Pero Violeta se dispersaba y la energía se le iba en esos gestos. Nada que amalgamar. Era una vida bella pero desquiciada. Violeta, la seducción y su particular estilo: no, no era una coqueta. Sin embargo, resultaba terriblemente seductora. Los amantes la rodeaban y ella parecía quererlos a todos, todos le cabían, y al cansarse de ellos los despachaba con la ligereza de una pluma. Vivía al filo, con el riesgo como permanente opción.
Aquella escena en la hamaca: fue un verano en la casa del molino.

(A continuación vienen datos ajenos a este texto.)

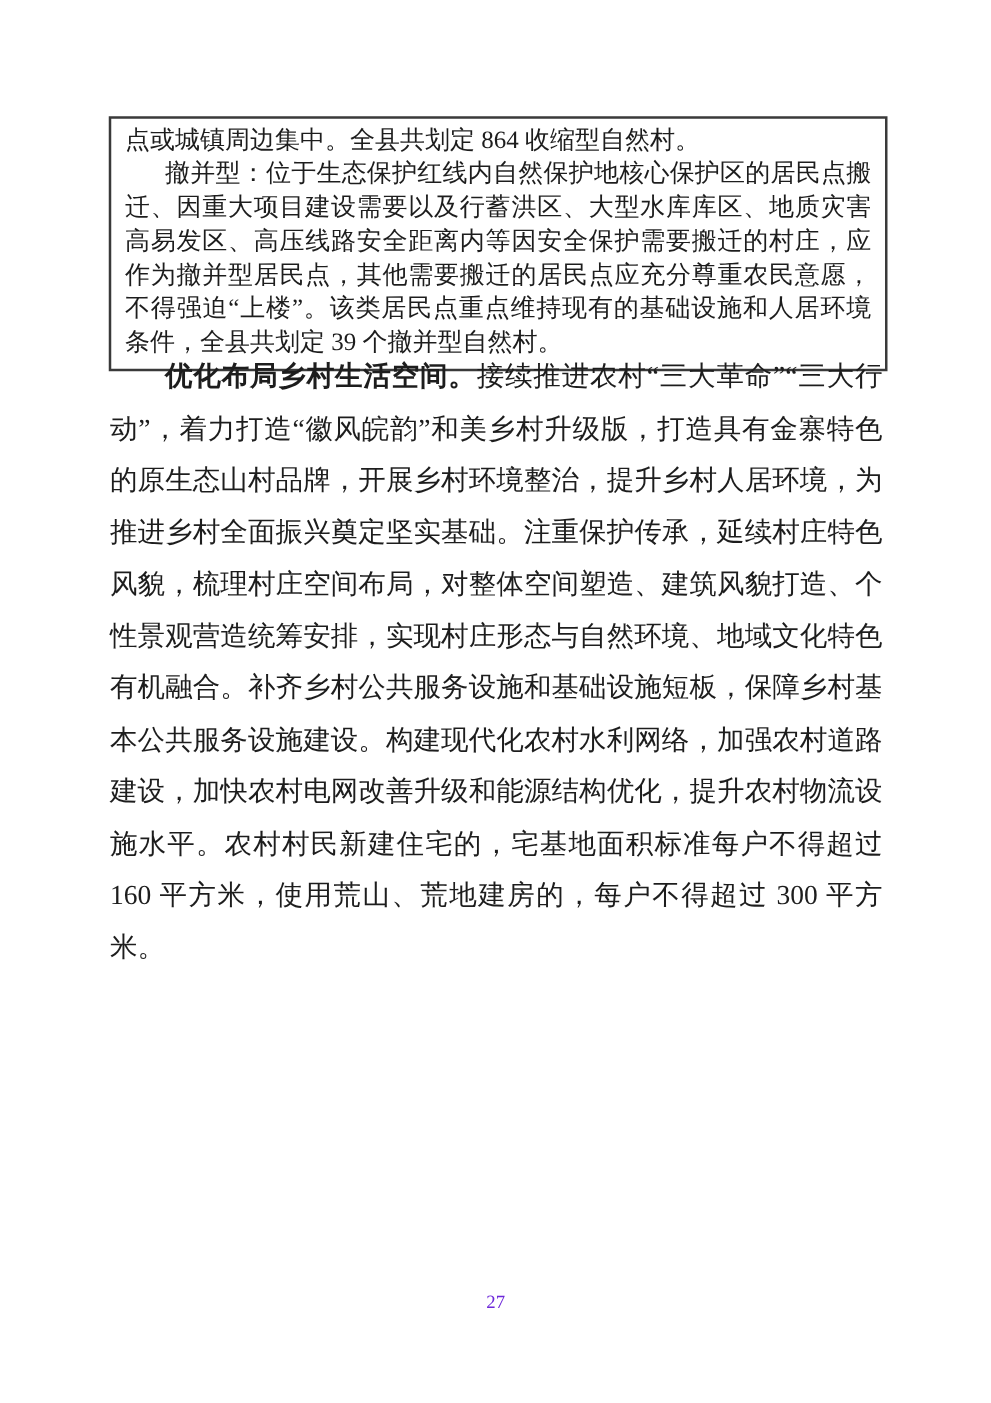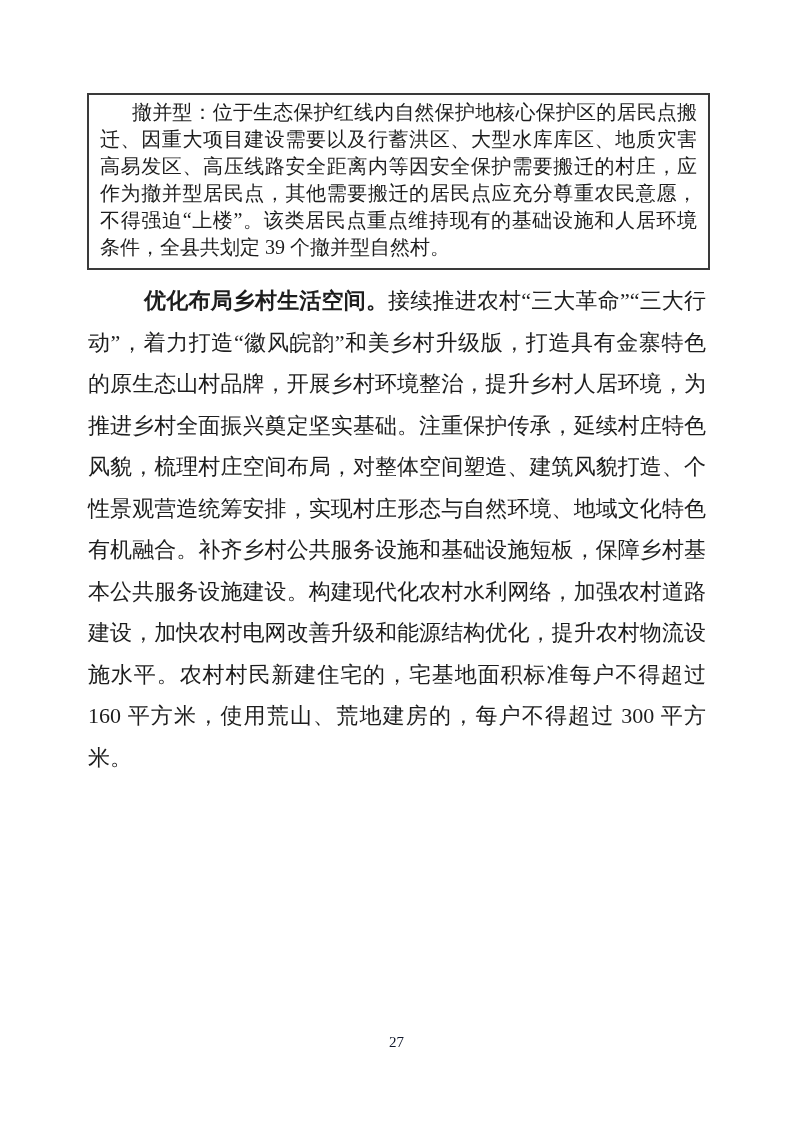"点或城镇周边集中。全县共划定 864 收缩型自然村。" p { html: none -> <p>点或城镇周边集中。全县共划定 864 收缩型自然村。</p> }
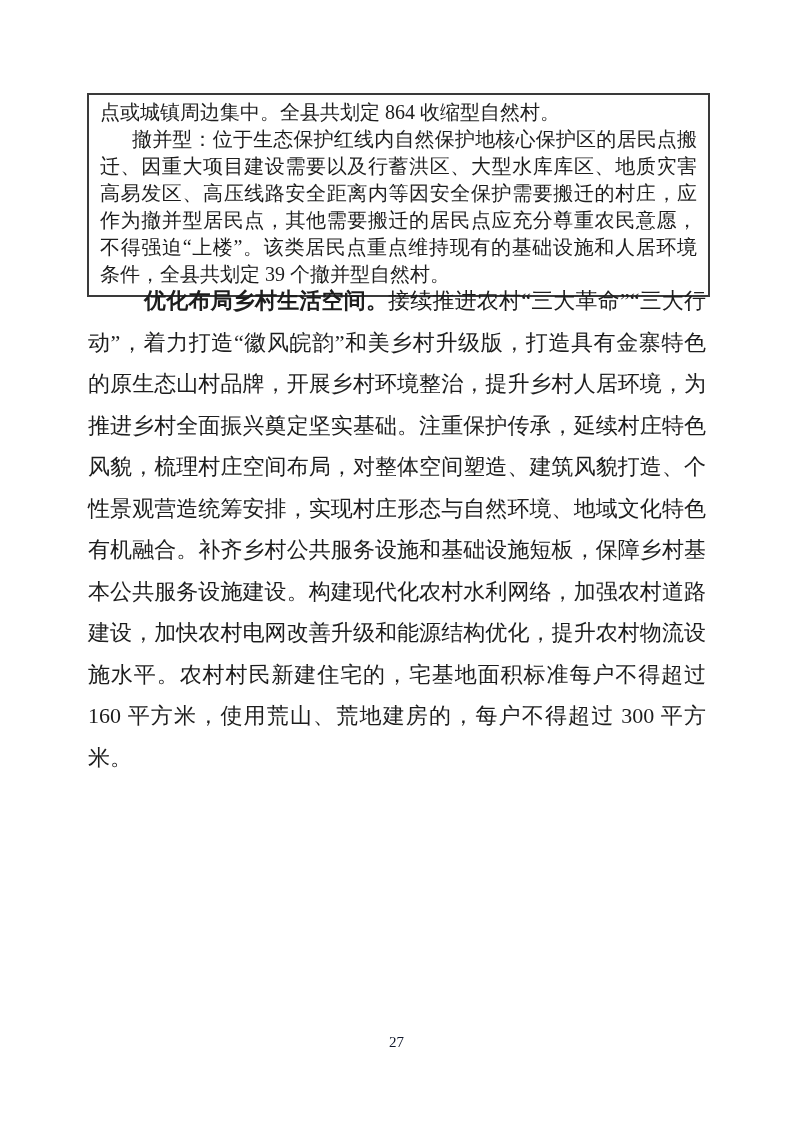"优化布局乡村生活空间。" .lead { margin-left: 12px -> none }
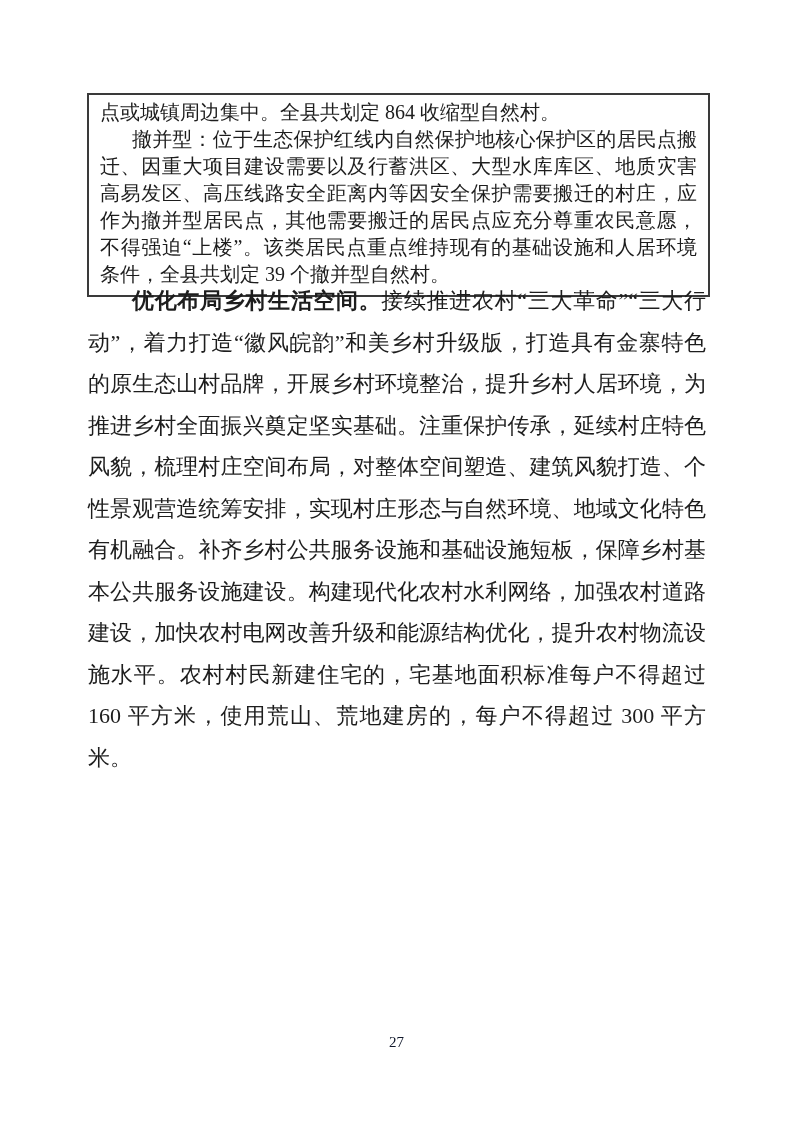"27" .pageno { color: #0f172a -> #6d28d9 }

Violeta jugaba con palitos de fósforos, tendida entre los dos castaños. Los alineaba sobre la cubierta de un block de dibujo que sujetaba en su falda, formando una larga hilera.
– ¿Qué haces?
– Estoy en medio de una sesión de contabilidad -me contestó risueña.
– ¿Cuentas palitos de fósforos?
– No. Hombres. Cada fósforo es un hombre con el que he hecho el amor. Estoy concentrada haciendo la lista, no quiero dejar a ninguno fuera.
– ¿No te parece que ya son muchos?
Me miró:
– No, ¿por qué? Más bien me enorgullece.
Por pudor no quise contar y desvié la mirada. Pero serían, hasta ese momento, al menos veinticinco.
Más tarde, durante mi caminata diaria hacia los cerros, aparte de constatar que su visión de pecado y la mía eran muy distintas, pensé en los amores de Violeta: por muchos que fueran, nunca parecieron accidentales sino plenos, tiernos, comprometidos y deseados. Violeta y la vulnerabilidad. A los ojos de ella, probablemente, yo vivía una mesura vulgar. Y a los míos, ella ha vivido en la sistemática falta de cálculo. Bueno, no es raro, me dije, Violeta no conoce la palabra cálculo.